È RESPONSABILE DI STRAINING IL DATORE DI LAVORO CHE NON SI ADOPERI PER RISOLVERE LE CONFLITTUALITÀ TRA LAVORATORI (Cass., sez. lav., 04.01.2025 n. 123)
di Bernardina Calafiori e Alessandro Montagna*
La Suprema Corte di cassazione, con la pronunzia n.123 resa in data 6 novembre 2024 e pubblicata in data 4 gennaio 2025, è intervenuta sulla vexata quaestio dei limiti di responsabilità del datore di lavoro in materia di tutela delle condizioni di lavoro e, segnatamente, di salvaguardia dell’integrità fisica e della personalità morale dei prestatori di lavoro.
Il caso sottoposto all’attenzione della Suprema Corte traeva origine dal ricorso di una dipendente che, in via di estrema sintesi, lamentava l’inerzia del datore di lavoro nell’assunzione di iniziative funzionali a neutralizzare il forte clima di conflittualità che caratterizzava le relazioni professionali tra dipendenti e colleghi all’interno dell’ufficio, così addebitando al datore di lavoro stesso la compromissione della propria salute psichica, tanto da richiederne la condanna al risarcimento del danno biologico per l’effetto patito.
La Suprema Corte ha, dunque, colto tale occasione per richiamare alcuni principi enunciati in passato in ordine alla differenza tra la fattispecie dello “straining” e la fattispecie del “mobbing”, statuendo, in linea con la recente giurisprudenza di legittimità, che:
- la fattispecie del “mobbing” si configura allorquando siano presenti sia l’elemento obiettivo, costituito da una serie continua di comportamenti pregiudizievoli per la persona all’interno del rapporto di lavoro, sia l’elemento soggettivo dell’intenzione persecutoria nei confronti della vittima, indipendentemente dalla legittimità intrinseca di ciascun comportamento (Cass. 21 maggio 2018, 12437; Cass. 10 novembre 2017, n. 26684 e Cass. 7 giugno 2024 n. 15957):
- la fattispecie dello “straining” ricorre allorquando il datore di lavoro ponga in essere comportamenti stressogeni deliberatamente attuati nei confronti di un dipendente, anche in assenza di una pluralità di azioni vessatorie (Cass. 10 luglio 2018, n. 18164 e Cass., sez. lav., 7 giugno 2024 n. 15957).
Ciò premesso, la Suprema Corte ha opportunamente rilevato che l’assenza degli indici espressivi di una condotta mobbizzante del datore di lavoro non può automaticamente condurre all’esclusione di una condotta ascrivibile a “straining” di quest’ultimo, posto che le due ipotesi – come detto poc’anzi – sono strutturalmente diverse.
Di qui, dunque, la decisione in commento, secondo cui, pur in assenza dei presupposti necessari a configurare un caso di “mobbing”, ben può configurarsi una responsabilità da “straining” in capo al datore di lavoro per il caso di elevata conflittualità tra dipendenti assoggettati al suo potere direttivo e/o disciplinare:
- sia nel caso in cui “… il datore di lavoro consenta, anche colposamente, il mantenersi di un ambiente stressogeno fonte di danno alla salute dei lavoratori …”
- sia nel caso in cui il datore di lavoro “… ponga in essere comportamenti, anche in sé non illegittimi, ma tali da poter indurre disagi o stress, che si manifestino isolatamente o si connettano ad altri comportamenti inadempienti, contribuendo ad inasprire gli effetti e la gravità del pregiudizio per la personalità e la salute latamente intesi …”.

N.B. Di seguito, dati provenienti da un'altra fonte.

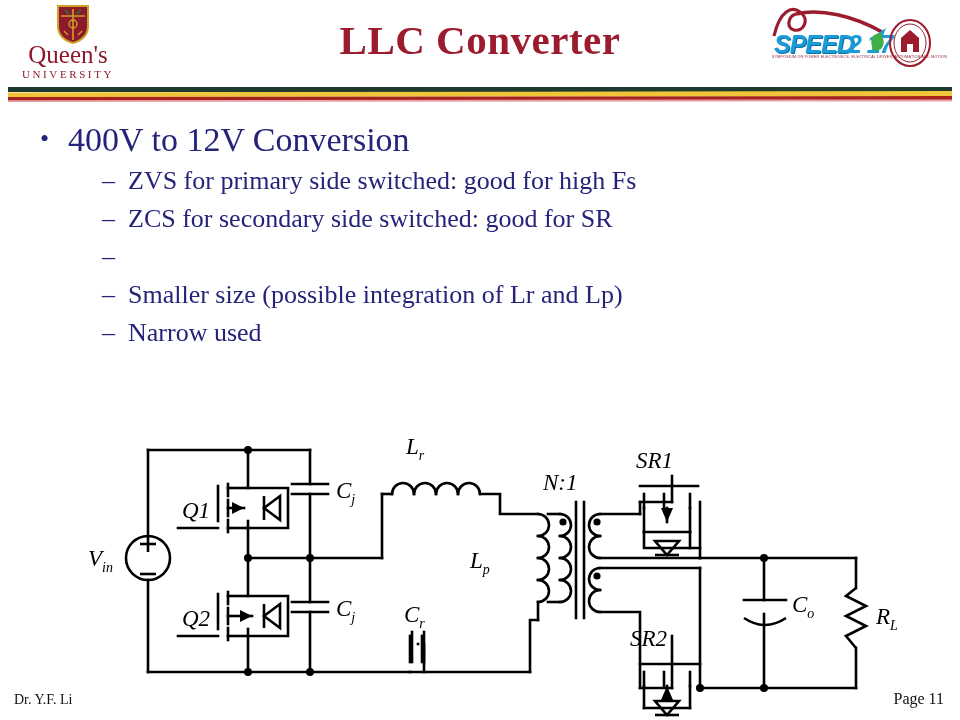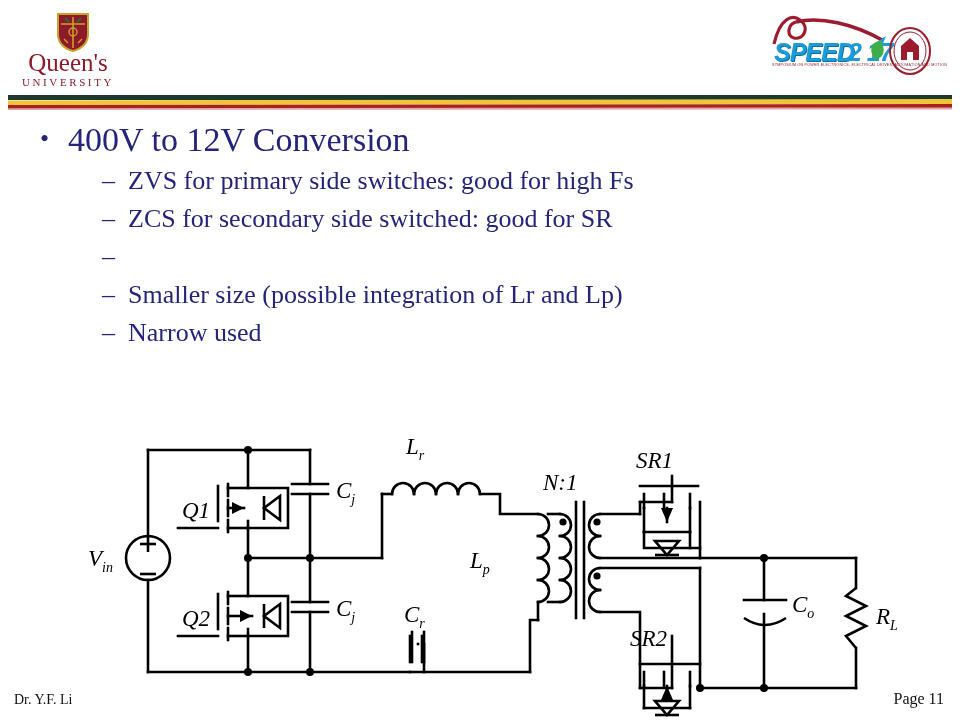--- a/index.html
+++ b/index.html
@@ -11,7 +11,7 @@
   .slide{position:absolute;inset:0;background:#fff;}
 
   
-  .header{position:absolute;left:0;top:8px;width:812px;height:96px;}
+  .header{position:absolute;left:0;top:0;width:812px;height:96px;}
   .title{
     position:absolute;left:0;top:16px;width:960px;text-align:center;
     font-size:41px;font-weight:bold;color:#9B1C2E;letter-spacing:.5px;

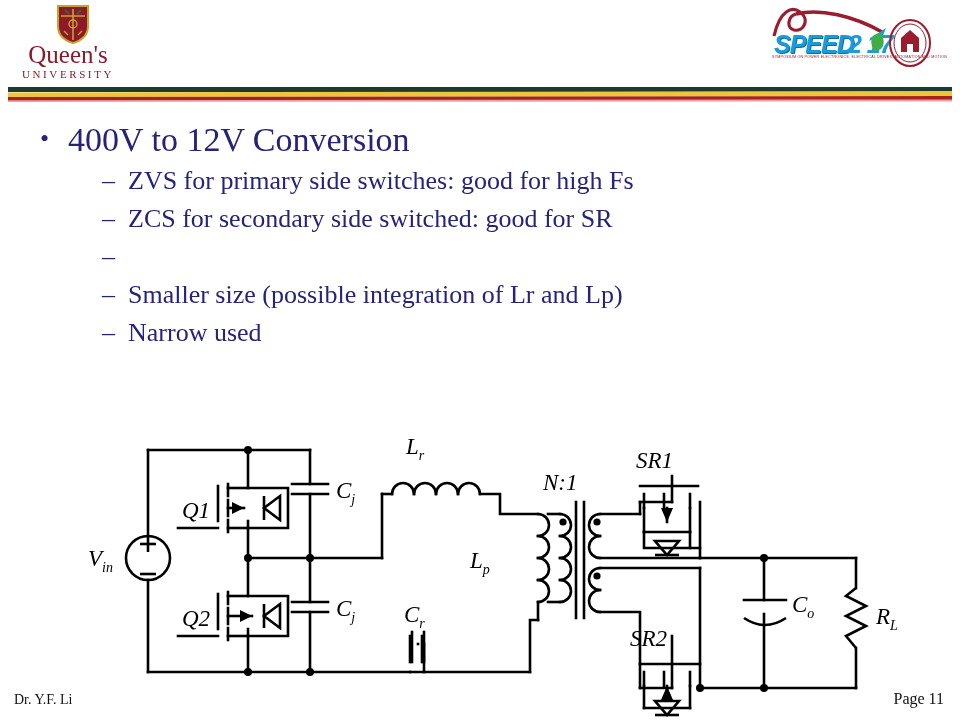--- a/index.html
+++ b/index.html
@@ -106,6 +106,7 @@
       <div class="quni">UNIVERSITY</div>
     </div>
 
+    <div class="title">LLC Converter</div>
 
     <div class="speedlogo">
       <svg class="sp-swoosh" viewBox="0 0 120 36">

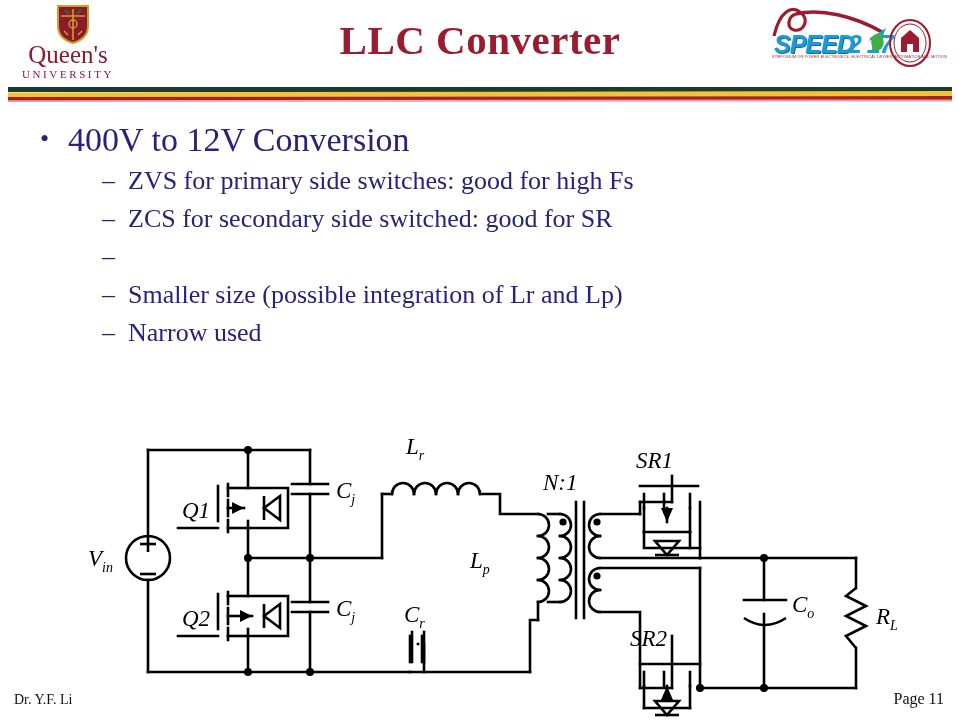--- a/index.html
+++ b/index.html
@@ -142,7 +142,7 @@
     </div>
     <div class="b2">
       <span class="dash">–</span>
-      <span>ZVS for primary side switches:  good for high Fs</span>
+      <span>ZVS for primary side switched:  good for high Fs</span>
     </div>
     <div class="b2">
       <span class="dash">–</span>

A fondamento di tale sua decisione, la Suprema Corte ha, dunque, enunciato il principio in base al quale, ai sensi dell’art. 2087 c.c. “…. la conflittualità delle relazioni personali esistenti all’interno di un ufficio impone al datore di lavoro di adottare misure opportune per ripristinare la serenità necessaria per il corretto espletamento delle prestazioni lavorative, incluso il ricorso al potere disciplinare ….”.

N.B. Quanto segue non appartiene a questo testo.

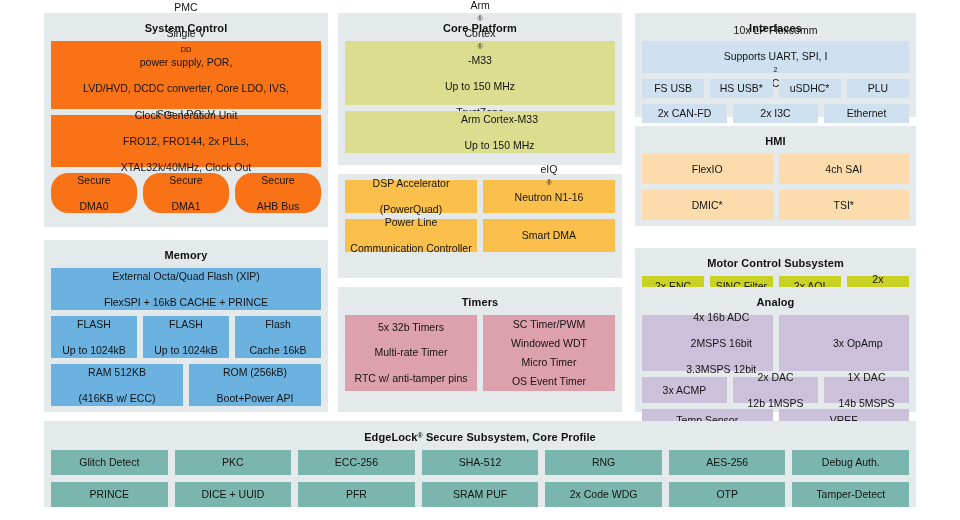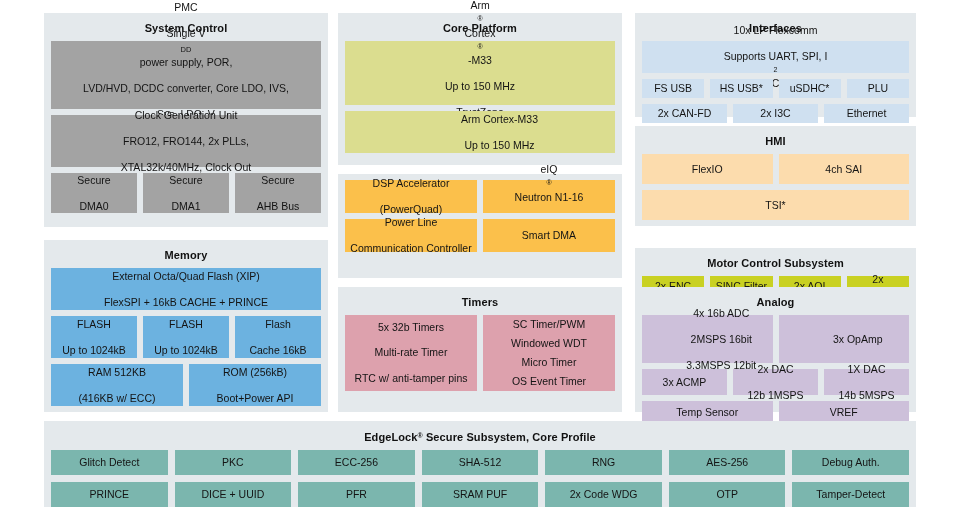--- a/index.html
+++ b/index.html
@@ -47,7 +47,7 @@
   sup{font-size:7px;vertical-align:0.42em;}
 
   
-  .c-orange{background:#a3a3a3;}
+  .c-orange{background:#f97316;}
   .c-blue{background:#6cb2e0;}
   .c-olive{background:#dbdd8f;}
   .c-amber{background:#fbc04b;}

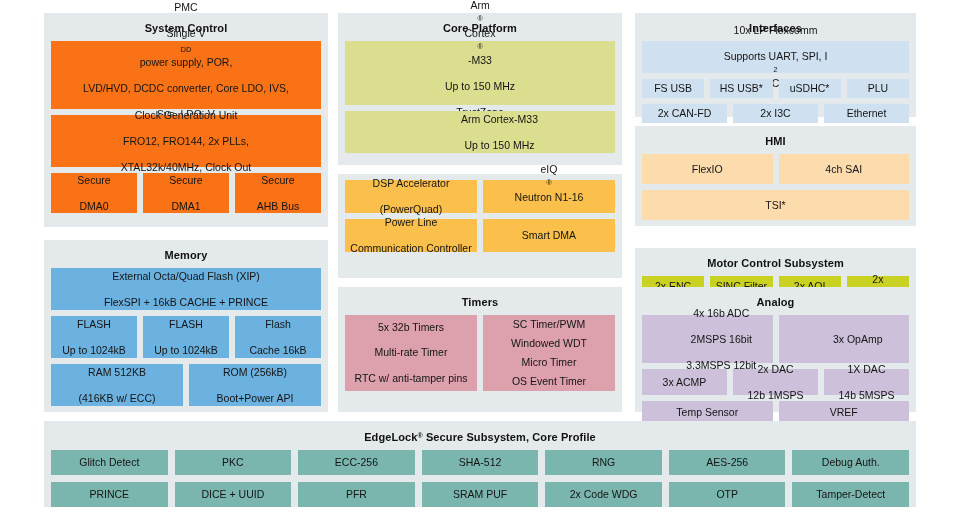--- a/index.html
+++ b/index.html
@@ -76,7 +76,7 @@
   
   #p-system-control .b-pmc{height:68px;}
   #p-system-control .b-cgu{height:52px;}
-  #p-system-control .b-dma{height:40px;}
+  #p-system-control .b-dma{height:40px;border-radius:17px;}
 
   #p-memory .b-ext{height:42px;}
   #p-memory .b-m2{height:42px;}

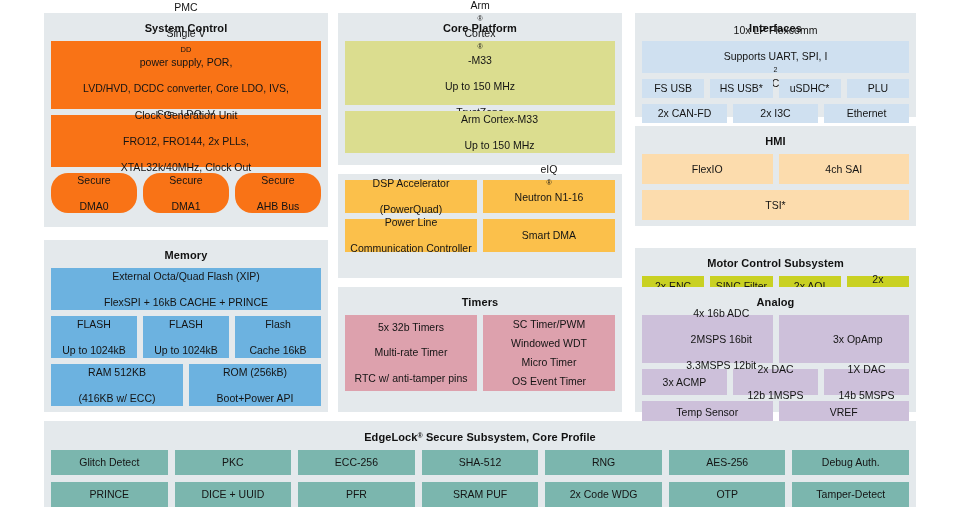--- a/index.html
+++ b/index.html
@@ -309,6 +309,7 @@
       <div class="box c-peach b-h">4ch SAI</div>
     </div>
     <div class="row">
+      <div class="box c-peach b-h">DMIC*</div>
       <div class="box c-peach b-h">TSI*</div>
     </div>
   </div>

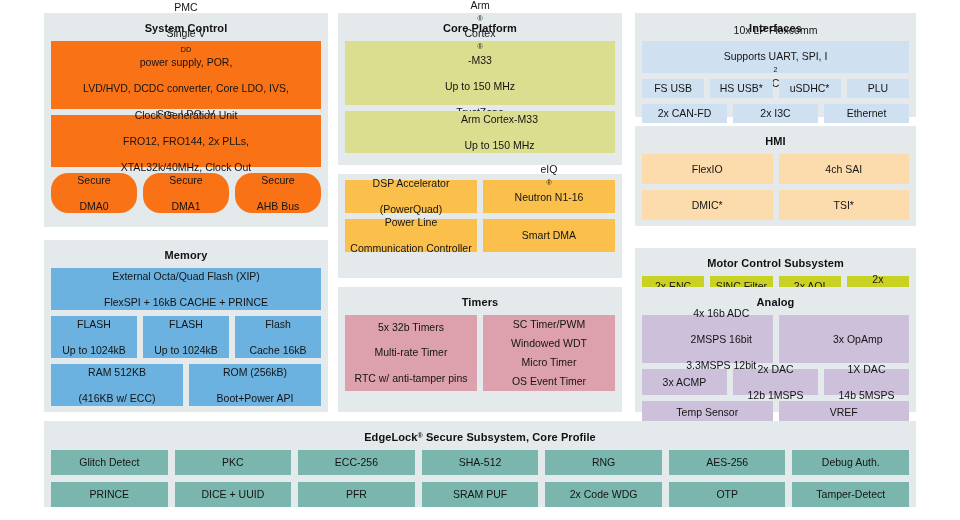--- a/index.html
+++ b/index.html
@@ -97,7 +97,7 @@
 
   #p-motor .b-mc{height:20px;}
 
-  #p-analog .b-adc{height:48px;padding-left:32px;}
+  #p-analog .b-adc{height:56px;padding-left:32px;}
   #p-analog .b-an{height:26px;}
   #p-analog .b-an2{height:22px;}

Di qui, dunque, la necessità che il datore di lavoro, al fine di evitare di incorrere in responsabilità risarcitorie, intervenga, se del caso anche disciplinarmente, per mettere in atto azioni correttive tese a neutralizzare l’eccessiva conflittualità tra dipendenti ed il ripristino di un ambiente di lavoro sereno.